I'm going through question 5 the past exam here. For starters, I'm trying to find and classify the critical points of the system $$\begin{align} x'&=y, \\ y'&=x^2-y-\epsilon. \end{align}$$ I've found that:
- The system has no critical points if $\epsilon<0$.
- The system has a critical point at $(0,0)$ if $\epsilon=0$.
- The system has two critical points at $(\pm \sqrt{\epsilon},0)$ if $\epsilon>0$.
I've managed to classify the critical points, except for the following boundary cases:
- $(0,0)$ when $\epsilon=0$, as the linearized system has zero determinant.
- $(-\sqrt{\epsilon},0) $ when $\epsilon=1/64$, which falls on the parabola in the trace-det critical point picture.

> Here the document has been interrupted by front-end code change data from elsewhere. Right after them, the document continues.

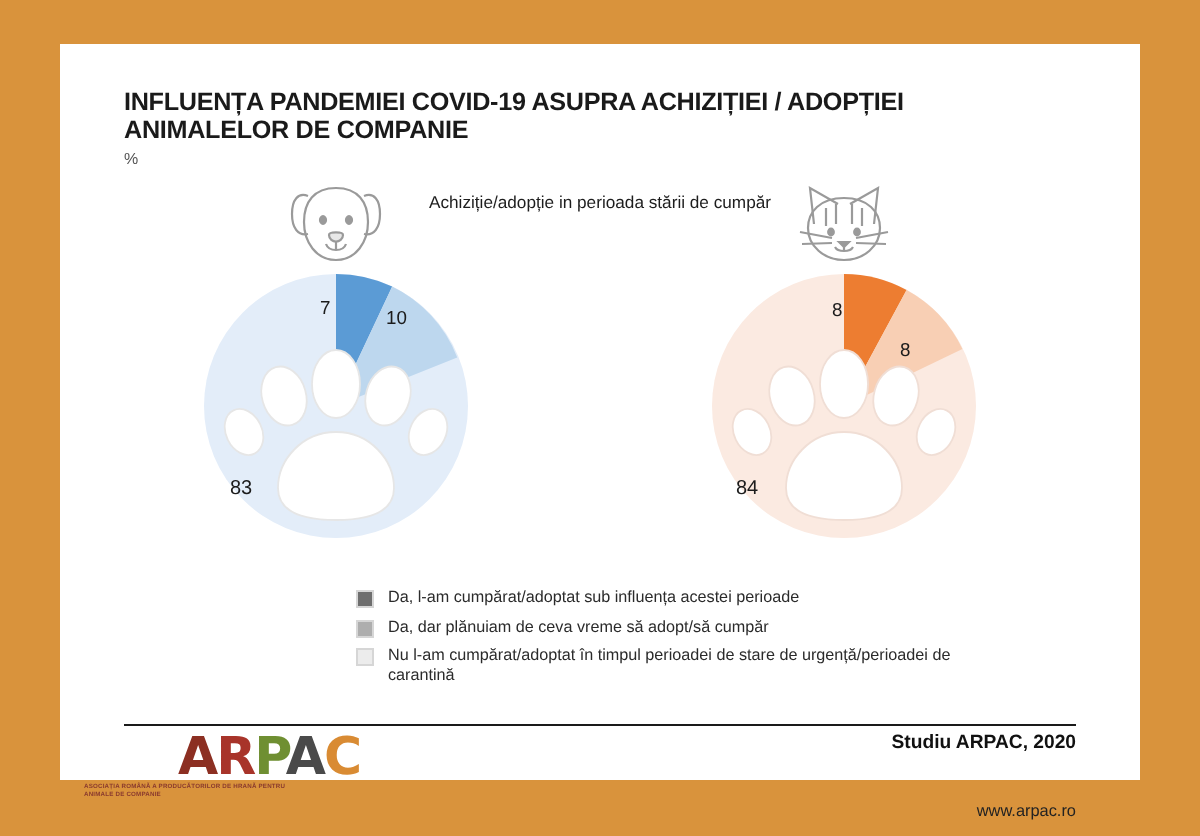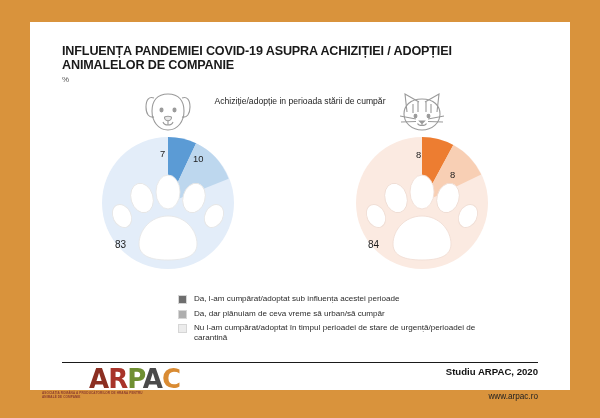--- a/index.html
+++ b/index.html
@@ -323,7 +323,7 @@
       </div>
       <div class="legend-row">
         <span class="legend-swatch" style="background:#aeaeae"></span>
-        <span class="legend-text">Da, dar plănuiam de ceva vreme să urban/să cumpăr</span>
+        <span class="legend-text">Da, dar plănuiam de ceva vreme să adopt/să cumpăr</span>
       </div>
       <div class="legend-row">
         <span class="legend-swatch" style="background:#ececec"></span>

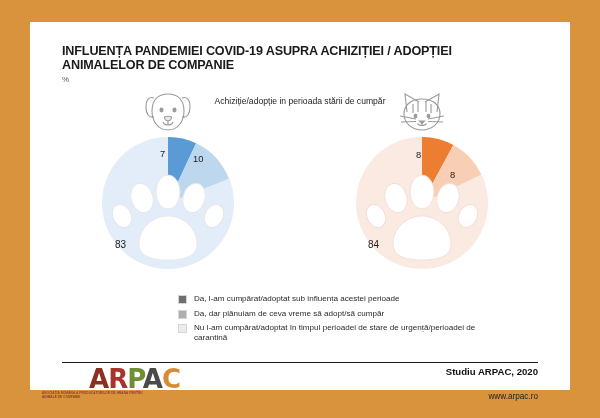--- a/index.html
+++ b/index.html
@@ -216,7 +216,7 @@
   #site-line {
     position: absolute;
     right: 32px;
-    top: 26px;
+    top: 35px;
     font-size: 8.2px;
     color: #222;
   }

All I have is computer generated trajectories, which make me suspect that $(0,0)$ is a saddle. I'd like to know whether my list of boundary cases is corret, and within the list, what is the type of the critical points.
Thank you!



There is a theorem which says so long as the critical (or equilibrium) point is not a center then the nature of this critical point in the system $x',y'$, is the same as that point in the linearization i.e,
$$\tilde{x}' = p_x(x_0,y_0) \cdot x + p_y(x_0,y_0) \cdot y$$
$$ \tilde{y}' = q_x(x_0,y_0) \cdot x + q_y(x_0,y_0) \cdot y$$
where $x' = p(x,y)$ and $y' = q(x,y)$. Now you have a linear system. Find the associated matrix to this system, compute it's eigenvalues and use the Painleve Analysis.
$\textbf{Update}$: My professor refereed to it as Painless analysis, but it seems to also be reference as linearization technique for equilibrium point analysis. In any case, here are two links 1,2.